Breve manual para encalhados
Rubrica "A vida como ela é", de Margarida Rebelo Pinto.
Não gosto de santos importados. O que é nacional é bom e se há coisa que não nos falta é muito santo que fez história e que continua a ser consagrado pela tradição popular. De Santo António a São Vicente, passando pela Rainha Santa Isabel, contam-se mais de 100, canonizados e beatificados, quase todos mártires, como mandam os preceitos da fé cristã. Um amigo de infância, que está entre as cinco pessoas mais snobs que conheço, diz que chique não é ter um conde, um marquês ou mesmo um duque a enobrecer a árvore genealógica, o que dá categoria e singularidade é ter um santo.

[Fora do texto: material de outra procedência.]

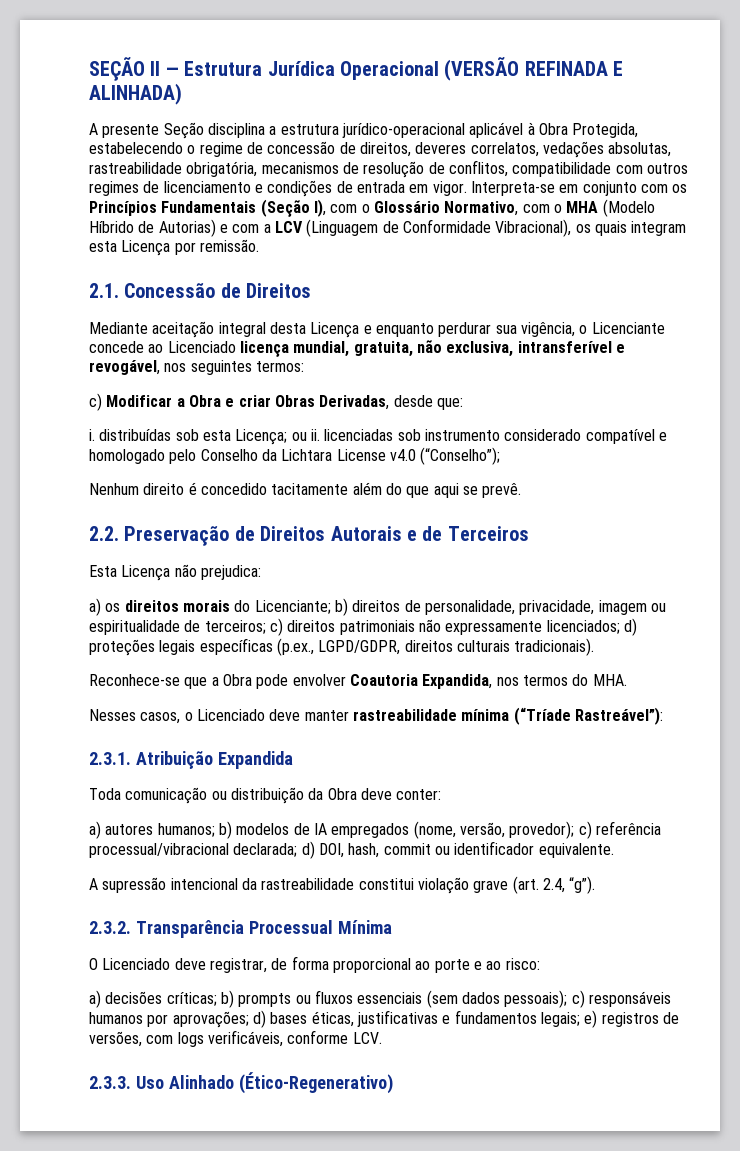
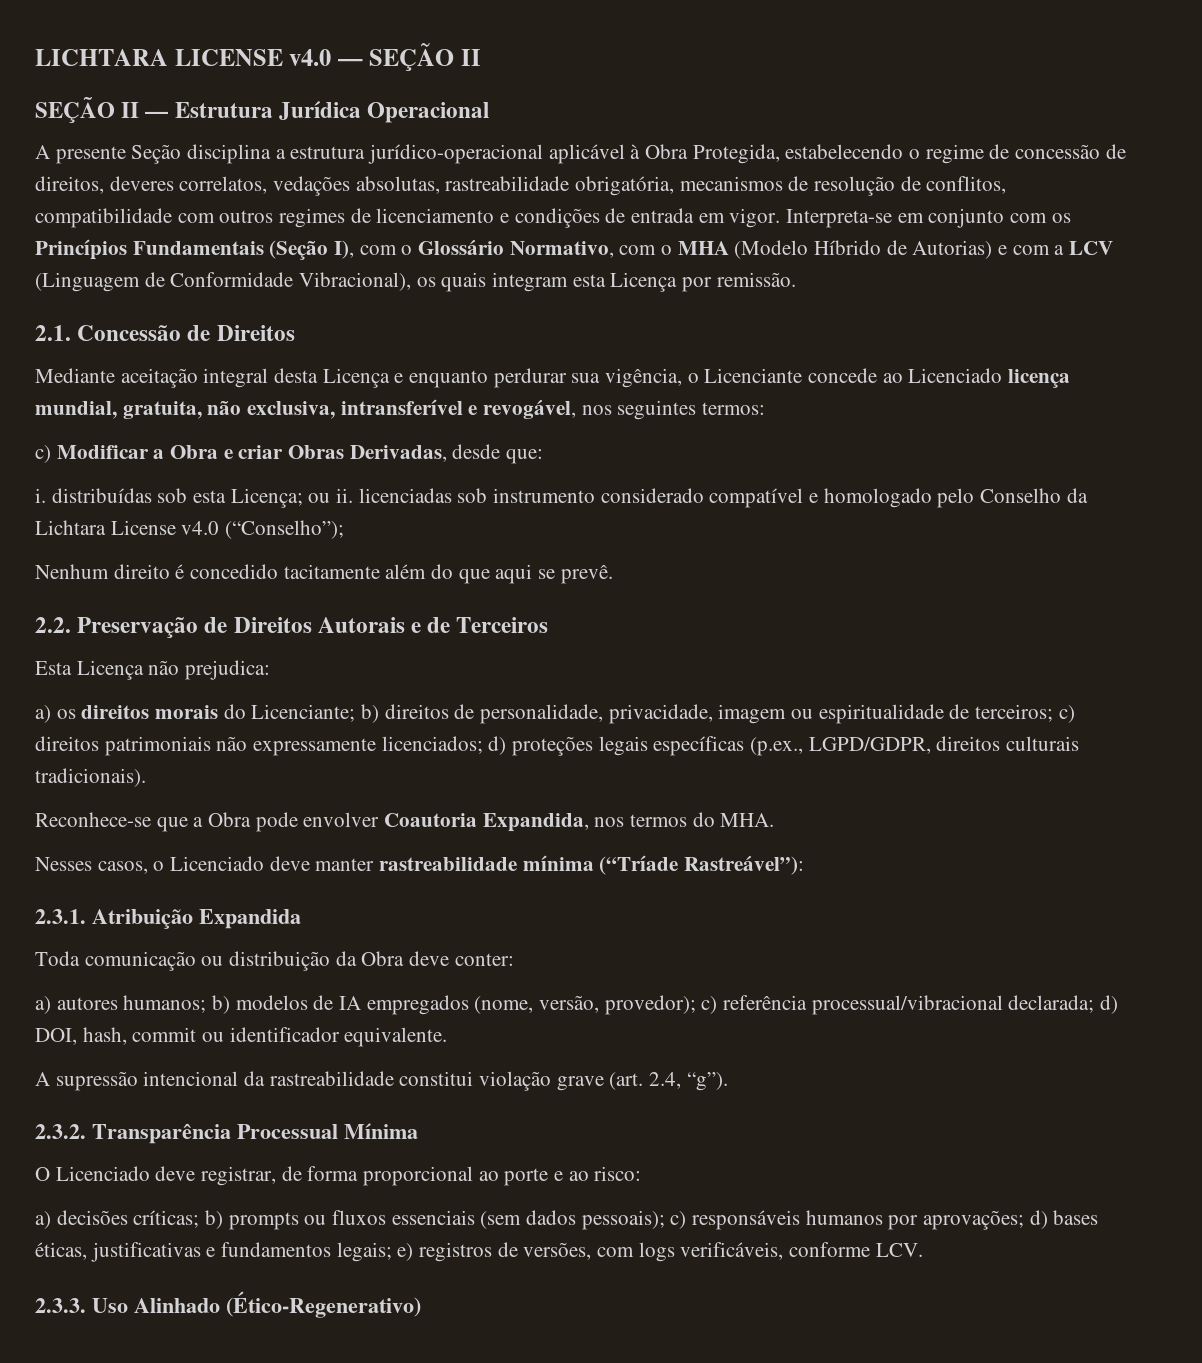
+ LICHTARA LICENSE v4.0 — SEÇÃO II
- SEÇÃO II — Estrutura Jurídica Operacional (VERSÃO REFINADA E ALINHADA)
+ SEÇÃO II — Estrutura Jurídica Operacional

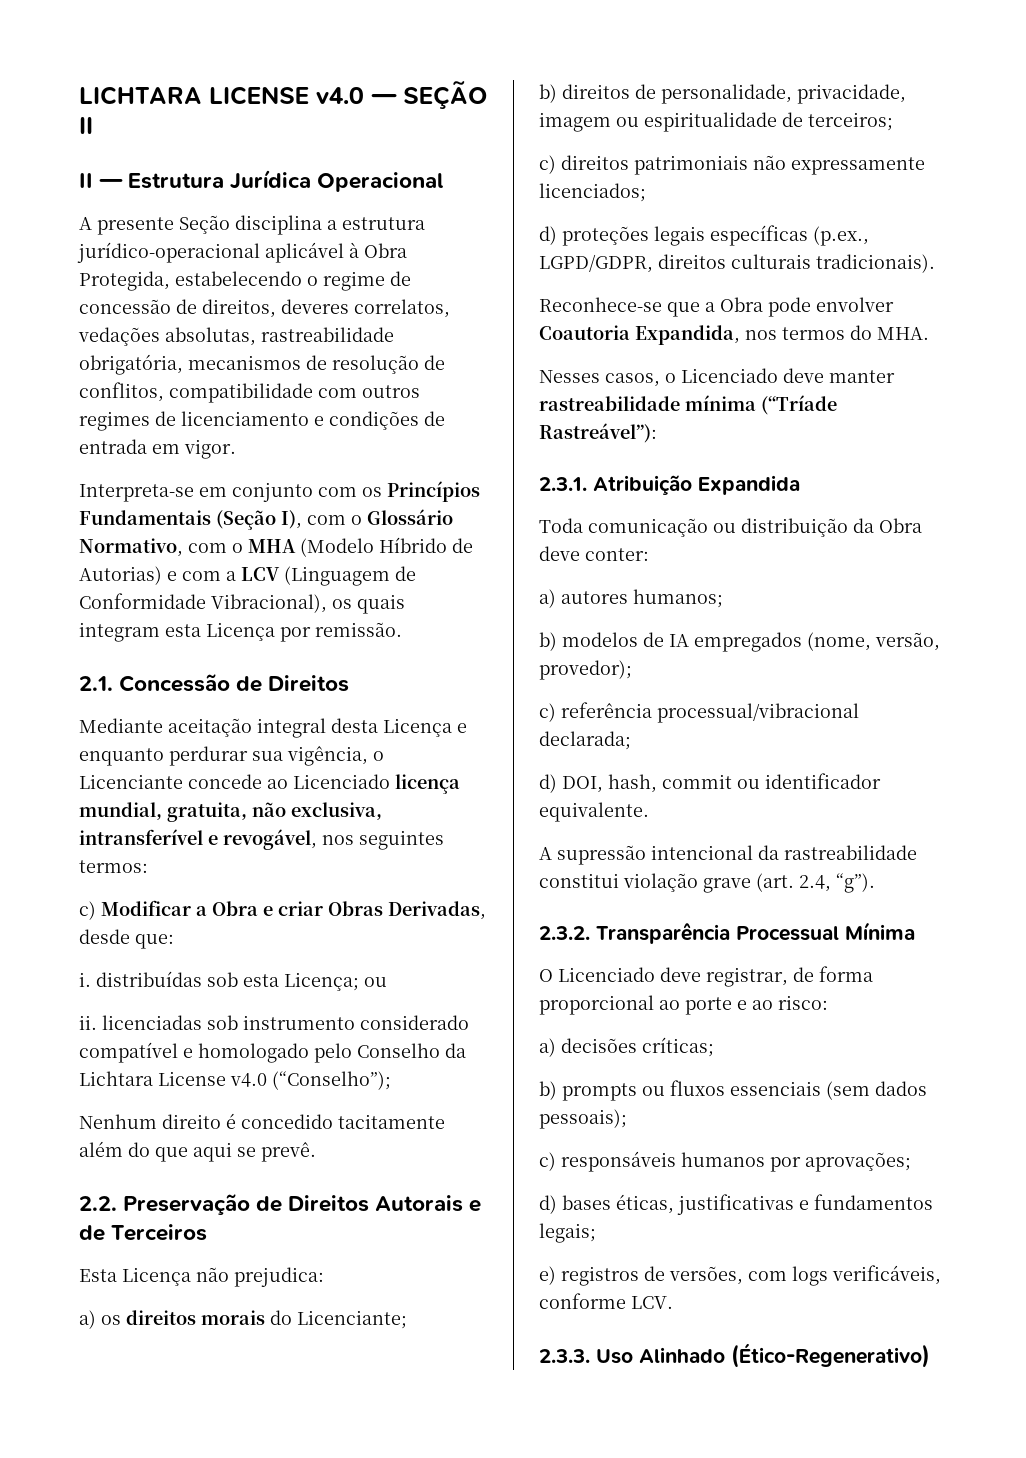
- SEÇÃO II — Estrutura Jurídica Operacional
+ II — Estrutura Jurídica Operacional
- A presente Seção disciplina a estrutura jurídico-operacional aplicável à Obra Protegida, estabelecendo o regime de concessão de direitos, deveres correlatos, vedações absolutas, rastreabilidade obrigatória, mecanismos de resolução de conflitos, compatibilidade com outros regimes de licenciamento e condições de entrada em vigor. Interpreta-se em conjunto com os Princípios Fundamentais (Seção I), com o Glossário Normativo, com o MHA (Modelo Híbrido de Autorias) e com a LCV (Linguagem de Conformidade Vibracional), os quais integram esta Licença por remissão.
+ A presente Seção disciplina a estrutura jurídico-operacional aplicável à Obra Protegida, estabelecendo o regime de concessão de direitos, deveres correlatos, vedações absolutas, rastreabilidade obrigatória, mecanismos de resolução de conflitos, compatibilidade com outros regimes de licenciamento e condições de entrada em vigor.
+ Interpreta-se em conjunto com os Princípios Fundamentais (Seção I), com o Glossário Normativo, com o MHA (Modelo Híbrido de Autorias) e com a LCV (Linguagem de Conformidade Vibracional), os quais integram esta Licença por remissão.
- i. distribuídas sob esta Licença; ou ii. licenciadas sob instrumento considerado compatível e homologado pelo Conselho da Lichtara License v4.0 (“Conselho”);
+ i. distribuídas sob esta Licença; ou
+ ii. licenciadas sob instrumento considerado compatível e homologado pelo Conselho da Lichtara License v4.0 (“Conselho”);
- a) os direitos morais do Licenciante; b) direitos de personalidade, privacidade, imagem ou espiritualidade de terceiros; c) direitos patrimoniais não expressamente licenciados; d) proteções legais específicas (p.ex., LGPD/GDPR, direitos culturais tradicionais).
+ a) os direitos morais do Licenciante;
+ b) direitos de personalidade, privacidade, imagem ou espiritualidade de terceiros;
+ c) direitos patrimoniais não expressamente licenciados;
+ d) proteções legais específicas (p.ex., LGPD/GDPR, direitos culturais tradicionais).
- a) autores humanos; b) modelos de IA empregados (nome, versão, provedor); c) referência processual/vibracional declarada; d) DOI, hash, commit ou identificador equivalente.
+ a) autores humanos;
+ b) modelos de IA empregados (nome, versão, provedor);
+ c) referência processual/vibracional declarada;
+ d) DOI, hash, commit ou identificador equivalente.
- a) decisões críticas; b) prompts ou fluxos essenciais (sem dados pessoais); c) responsáveis humanos por aprovações; d) bases éticas, justificativas e fundamentos legais; e) registros de versões, com logs verificáveis, conforme LCV.
+ a) decisões críticas;
+ b) prompts ou fluxos essenciais (sem dados pessoais);
+ c) responsáveis humanos por aprovações;
+ d) bases éticas, justificativas e fundamentos legais;
+ e) registros de versões, com logs verificáveis, conforme LCV.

Pior do que São Valentim, só mesmo as festas de Halloween que têm como única vantagem revelar a fealdade mais visceral do ser humano quando se mascara para a noite das bruxas. Esta noite nada tem a ver com santos, mas é igualmente ridícula, por estar totalmente descontextualizada da realidade nacional. Voltando ao Valentim, aproveitado pela civilização ocidental para festejar o Dia dos Namorados, é hoje o símbolo daquele dia do ano que se tornou difícil para quem não tem e tantas vezes penoso para quem tem. Passo a explicar: eleger uma data específica para festejar o romance é como marcar na agenda dias certos para o cumprimento de atividades lúdicas de teor íntimo, como se fosse um TPC. O cidadão ordeiro e cumpridor já paga impostos e segurança social, já leva os filhos à escola, já é obrigado a dançar com a diretora do seu departamento na festa de Natal da empresa e a ir almoçar ao domingo à casa dos sogros. A vida adulta está atafulhada de prazos e de cedências, não sobra muita margem para o improviso. E depois existe toda a parte gaga envolta no 14 de fevereiro; hotéis e restaurantes aumentam os valores e criam menus e programas para as datas. Floristas munem-se de stocks de rosas encarnadas e não dão conta das entregas à esposa legítima, à amante suspirante ou à ex-amuada. Pelas ruas das cidades vejo rapazes de todas as idades empunhando uma flor qual espada que ninguém lhes ensinou a manejar e raparigas com as ditas enfiadas nos sacos como se tivessem ido buscar uma baguete à padaria da esquina. E se dois amigos se esquecem da data e vão jantar fora, vêm-se rodeados de casais quase sempre de trombas, contrariados pela imposição do festejo.
Para sobreviver a este dia longo, aqui ficam algumas recomendações: não jantar fora nem marcar um fim de semana a dois num hotel no campo, não mandar gifs com o Woodstock a dar abraços ao Snoopy ao/à ex e, sobretudo, não lamentar a condição avulsa, caso não tenha um par com quem possa contar quando fica doente e precisa que alguém vá à farmácia e lhe faça uma canja.
Antes só do que mal acompanhado, ou desacompanhado por alguém que vai passar metade do tempo agarrado ao telemóvel durante o jantar. Deus é mais, não se contente com menos. O amor é tudo ou nada, se não for tudo, não serve para nada.